Are our lives ruled by fate or chance? It’s hard to decide most of the time but even harder when a stage magician is making the seemingly impossible happen before your eyes.
Tall, blond, handsome (and from Belgium, which is certainly different) Laurent Piron is an eye-catching figure on stage. The sleeveless suit jacket certainly helps, given that — combined with his rolled up shirt - it clearly shows there’s nothing hidden up his sleeves. He commands your attention from the start, thanks to a confidence that’s clearly been honed by several years’ worth of travelling the globe as a street magic performer.
The show is initially framed as if Piron has just returned home and has found, to his surprise, that an audience is sitting there, earlier than he expected (somewhat ironic on this particular night, given that he started later than advertised because of the previous show). He asks the audience for a few moments to get himself sorted, though the decision to make a cup of tea is, of course, merely a hook on which to hang a sequence of tricks. Then a nasty credit card bill forces him to start turning strips of newspapers into money (an interesting take on Quantitative easing; the Bank of England might be interested) - all seemingly simple tricks, yet amazing enough to ensure the audience sometimes forgot to applaud!

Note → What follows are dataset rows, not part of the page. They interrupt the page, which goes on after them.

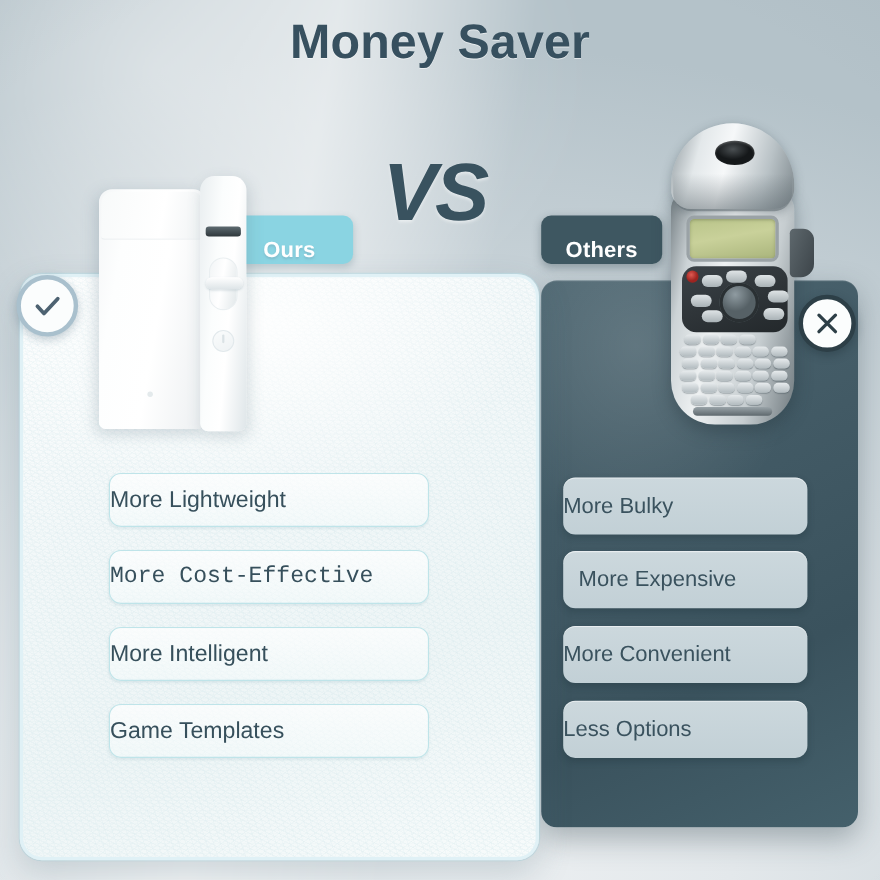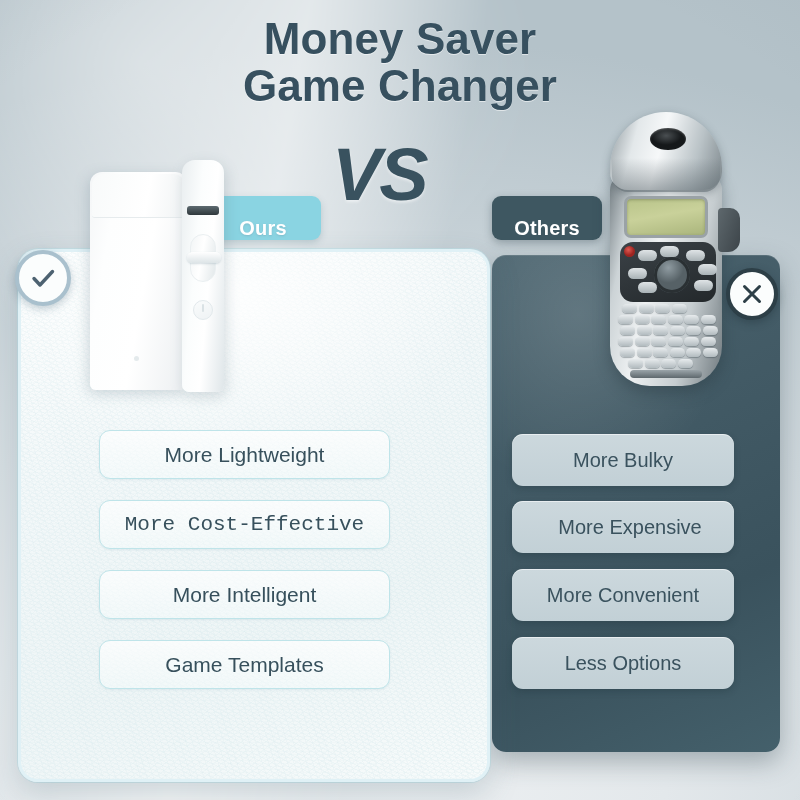--- a/index.html
+++ b/index.html
@@ -298,7 +298,6 @@
 
 <div id="title">
   <span>Money Saver</span>
-  <span class="l2">Game Changer</span>
 </div>
 <div id="vs">VS</div>
 

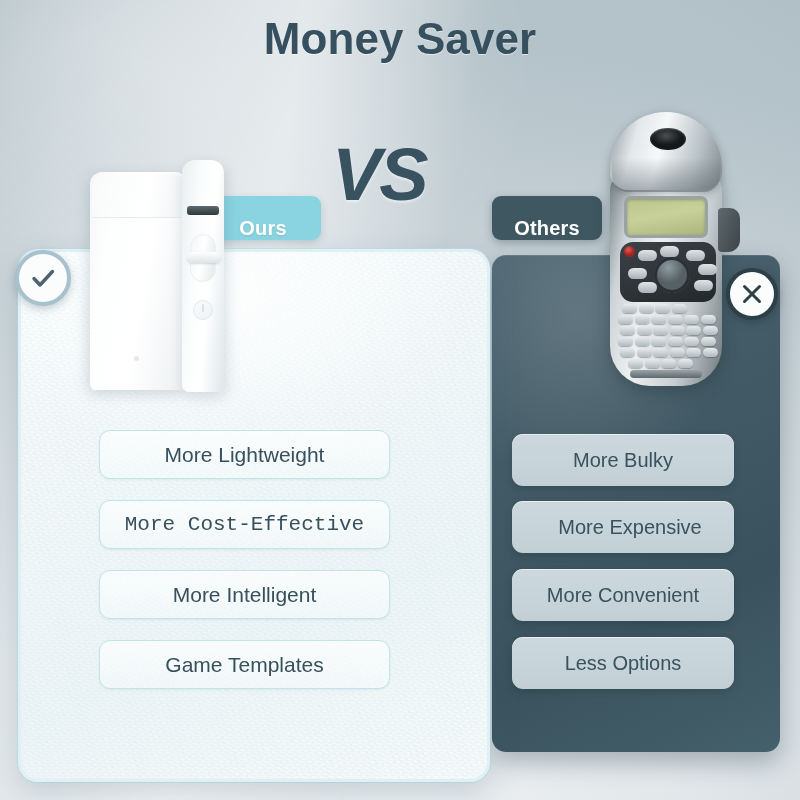--- a/index.html
+++ b/index.html
@@ -42,7 +42,7 @@
   #title .l2{ display:block; }
 
   #vs{
-    position:absolute; left:332px; top:132px;
+    position:absolute; left:348px; top:132px;
     font-size:74px; font-weight:bold; font-style:italic;
     color:#39525f;
     letter-spacing:-2px;

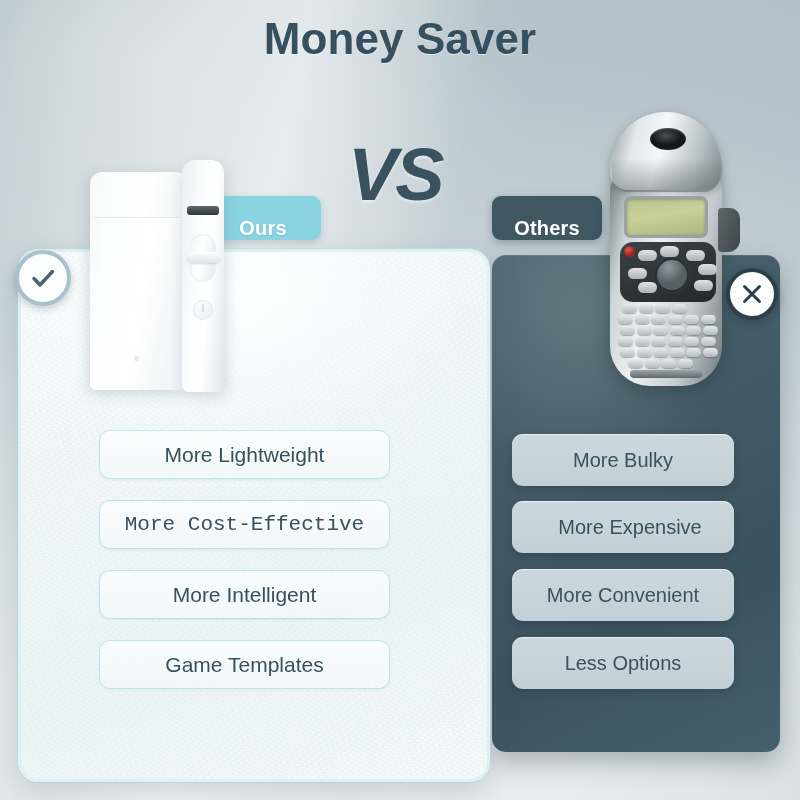--- a/index.html
+++ b/index.html
@@ -132,7 +132,7 @@
   
   .pill{
     position:absolute;
-    display:flex; align-items:center; justify-content:center;
+    display:flex; align-items:center; 
     font-size:21px; color:#37505c; font-weight:normal;
     border-radius:11px;
     white-space:nowrap;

The show is essentially a collection of Piron’s favourite tricks strung together as an attempt to illustrate the various moments in his life when either luck or fate helped push him towards performing magic tricks — when his five year old self was brought up on stage to help a magician with a trick, for example, or one particular Friday night with friends when he was introduced to the many magical ways you could magically disappear a handkerchief.
At times, though, this concept doesn’t seem quite strong enough an idea to maintain the show’s forward momentum; Piron is therefore reliant on the ‘wow’ factor inherent in his seemingly predictive abilities and a particularly neat trick with a Rubik’s Cube. Which, to be fair, is generally more than enough to keep his audience entertained.